Beefy Boxes and Bandwidth Generously Provided by pair Networks
Just another Perl shrine
 
PerlMonks  

Re^12: Help with pushing into a hash

by jemswira (Novice)
on Sep 02, 2012 at 07:09 UTC ( #991239=note: print w/ replies, xml ) Need Help??


in reply to Re^11: Help with pushing into a hash
in thread Help with pushing into a hash

Hey there kenosis. Sorry to bother you again.
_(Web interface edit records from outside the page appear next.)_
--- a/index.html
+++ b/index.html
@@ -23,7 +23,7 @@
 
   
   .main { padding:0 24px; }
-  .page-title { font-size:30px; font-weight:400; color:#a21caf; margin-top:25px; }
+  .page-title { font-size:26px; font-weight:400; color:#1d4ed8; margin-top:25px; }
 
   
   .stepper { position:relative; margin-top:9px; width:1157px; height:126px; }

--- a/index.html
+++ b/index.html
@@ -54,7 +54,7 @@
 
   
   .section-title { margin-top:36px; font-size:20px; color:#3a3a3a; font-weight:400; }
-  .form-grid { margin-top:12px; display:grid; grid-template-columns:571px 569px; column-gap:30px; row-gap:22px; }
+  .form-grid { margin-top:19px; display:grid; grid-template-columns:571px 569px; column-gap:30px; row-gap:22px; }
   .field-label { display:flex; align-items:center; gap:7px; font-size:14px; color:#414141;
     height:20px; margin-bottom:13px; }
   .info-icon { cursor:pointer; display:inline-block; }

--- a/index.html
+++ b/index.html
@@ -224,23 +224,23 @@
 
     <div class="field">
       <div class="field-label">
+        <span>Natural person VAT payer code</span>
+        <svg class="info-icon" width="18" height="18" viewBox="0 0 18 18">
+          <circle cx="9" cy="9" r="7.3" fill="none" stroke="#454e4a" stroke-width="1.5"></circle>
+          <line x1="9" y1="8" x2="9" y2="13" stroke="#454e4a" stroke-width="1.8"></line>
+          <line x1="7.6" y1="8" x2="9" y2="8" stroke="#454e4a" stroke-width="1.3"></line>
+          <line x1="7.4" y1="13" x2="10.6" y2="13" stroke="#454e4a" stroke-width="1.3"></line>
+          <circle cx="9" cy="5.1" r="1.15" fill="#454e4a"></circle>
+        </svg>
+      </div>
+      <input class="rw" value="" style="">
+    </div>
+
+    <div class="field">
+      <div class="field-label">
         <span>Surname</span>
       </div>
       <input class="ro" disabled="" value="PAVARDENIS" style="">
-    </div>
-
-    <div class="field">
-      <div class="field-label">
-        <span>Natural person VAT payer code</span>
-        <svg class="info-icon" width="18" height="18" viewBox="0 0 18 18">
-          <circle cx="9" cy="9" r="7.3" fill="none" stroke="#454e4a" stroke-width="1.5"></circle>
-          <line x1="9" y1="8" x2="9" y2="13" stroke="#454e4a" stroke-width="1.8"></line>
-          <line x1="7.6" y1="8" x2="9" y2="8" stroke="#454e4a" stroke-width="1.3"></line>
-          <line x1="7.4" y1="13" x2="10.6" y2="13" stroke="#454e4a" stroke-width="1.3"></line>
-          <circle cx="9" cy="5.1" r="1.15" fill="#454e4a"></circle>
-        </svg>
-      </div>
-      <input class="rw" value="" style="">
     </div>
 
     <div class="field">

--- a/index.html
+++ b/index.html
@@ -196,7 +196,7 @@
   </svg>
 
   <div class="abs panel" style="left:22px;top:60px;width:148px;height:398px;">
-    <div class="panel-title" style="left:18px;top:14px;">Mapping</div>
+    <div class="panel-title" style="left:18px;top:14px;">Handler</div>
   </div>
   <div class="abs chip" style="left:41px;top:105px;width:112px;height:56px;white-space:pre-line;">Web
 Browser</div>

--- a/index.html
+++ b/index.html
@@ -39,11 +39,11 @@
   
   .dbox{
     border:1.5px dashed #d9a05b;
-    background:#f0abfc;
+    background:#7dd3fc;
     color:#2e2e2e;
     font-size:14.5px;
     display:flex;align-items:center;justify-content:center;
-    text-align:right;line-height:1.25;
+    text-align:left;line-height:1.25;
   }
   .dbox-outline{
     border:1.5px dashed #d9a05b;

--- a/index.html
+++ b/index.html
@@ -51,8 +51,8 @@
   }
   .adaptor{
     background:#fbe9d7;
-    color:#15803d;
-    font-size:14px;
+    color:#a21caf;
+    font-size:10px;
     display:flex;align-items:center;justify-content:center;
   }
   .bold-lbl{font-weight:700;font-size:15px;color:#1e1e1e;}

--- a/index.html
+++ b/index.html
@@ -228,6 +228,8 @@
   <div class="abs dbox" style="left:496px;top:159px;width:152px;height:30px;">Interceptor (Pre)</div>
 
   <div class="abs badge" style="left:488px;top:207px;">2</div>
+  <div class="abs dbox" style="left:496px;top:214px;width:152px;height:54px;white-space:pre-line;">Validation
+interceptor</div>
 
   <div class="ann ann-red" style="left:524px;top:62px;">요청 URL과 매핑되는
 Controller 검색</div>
SO the program is no longer giving me error messages, but the pushing to the arrays here:

push @activline, "$1 | $2 | $activ{$1} \n" if $activ{$1}; push @antioxline, "$1 | $2 | $antiox{$1} \n" if $antiox{$1}; push @toxinline, "$1 | $2 | $toxin{$1} \n" if $toxin{$1};

isn't working properly. For example I selected a specific number from $activin, which was in $uniprot, but it wasn't in the final output. So @activline, @antioxline and @toxinline are much smaller than they should be. So a lot of the data that is supposed to be in the output is not there anymore. I tried testing with this:

if ($1 eq "E7F888"){print $2;}

and it gave me the correct $2, I tried this too:

next unless /(E7F888)\s+.+=([^\s]+)/; push @activline, "$1 | $2 | $activ{$1} \n" if $activ{$1}; print @activline;

and it printed the correct thing. But if I removed the tests i put, and ran the normal code, E7F888 is not in @activline. Is there anything I could do to figure out what's wrong with my code? Here's it again.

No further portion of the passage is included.